The Ministry of Education and Culture (Ministerio de Educación y Cultura) of Uruguay is the ministry of the Government of Uruguay that is responsible for the coordination of national education, the promotion of the country's cultural development, the preservation of the nation's artistic, historical and cultural heritage, as well as innovation, science and technology and the promotion and strengthening of the validity of human rights. It is also responsible for the development of the state communication multimedia system and for promoting the digitized access of the entire population to information.

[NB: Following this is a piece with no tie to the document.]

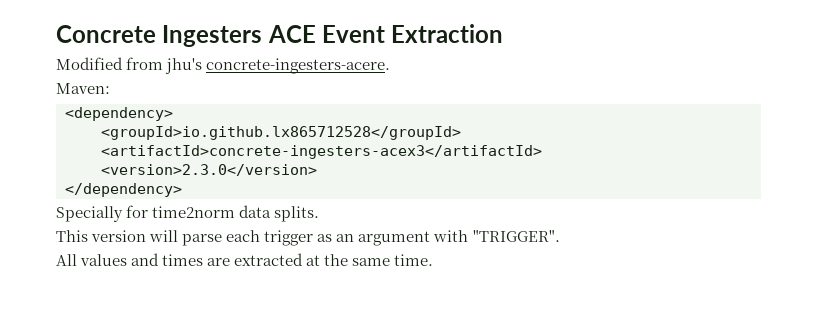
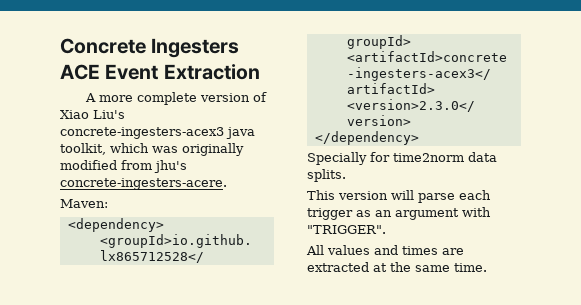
[56,57,123,70] Modified -> [85,92,268,105] [60,110,125,119] [60,127,255,139] [60,143,244,156] [60,160,117,170] A more complete version of Xiao Liu's concrete-ingesters-acex3 java toolkit, which was originally modified

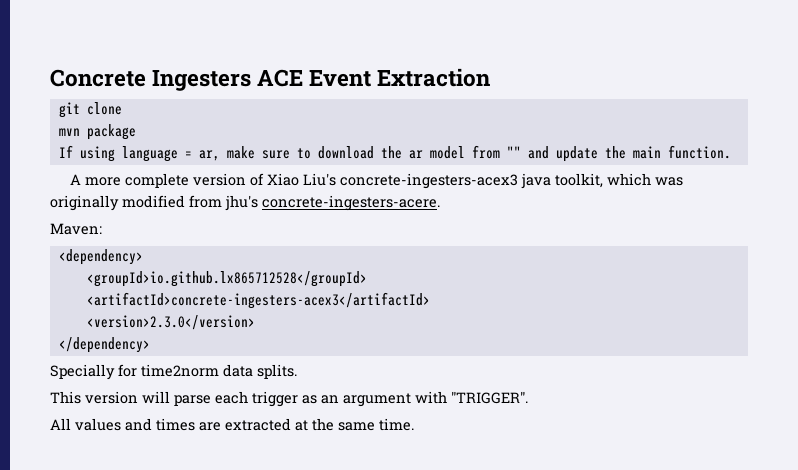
(260, 72) none -> [58,102,122,118] [58,124,136,140] [58,145,731,162] // git clone // mvn package // If using language = ar, make sure to download the ar model from "" and update the main function.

It is also responsible for the formulation and coordination of policies regarding the judicial defense of the interests of the State and for ensuring the necessary information for the correct application of the law. The Ministry is headquartered in the Reconquista Street in Ciudad Vieja, Montevideo. The current Minister of Education and Culture is José Carlos Mahía, who has held the position since 1 March 2025.

== History ==
The first record of a public body for the administration of education dates from 26 February 1848 with the creation of the Institute of Public Instruction. This institute had executive, technical, and administrative powers. A year later, the University of the Republic was founded, which had among its missions, teaching at all levels, a fact that was never put into practice. In 1891, a cabinet reshuffle was made, becoming the newly created Ministry of Development responsible for the administration of public education.

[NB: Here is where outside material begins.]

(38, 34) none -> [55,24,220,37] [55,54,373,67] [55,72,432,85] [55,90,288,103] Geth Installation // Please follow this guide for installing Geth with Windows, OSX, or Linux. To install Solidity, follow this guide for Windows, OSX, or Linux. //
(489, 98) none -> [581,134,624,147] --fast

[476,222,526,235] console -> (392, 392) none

On 12 March 1907, then President Claudio Williman made a new cabinet reshuffle, dividing the Ministry of Development into the "Ministry of Public Works" on the one hand and the Ministers of Industry, Work and Public Instruction on the other.

In the second presidency of José Batlle y Ordóñez another cabinet reshuffle of the ministries takes place, so on 4 March 1912 the Ministry of Justice and Public Instruction is constituted. Subsequently, on 19 March 1936 the then de facto president Gabriel Terra called him Ministry of Public Instruction and Social Prevision.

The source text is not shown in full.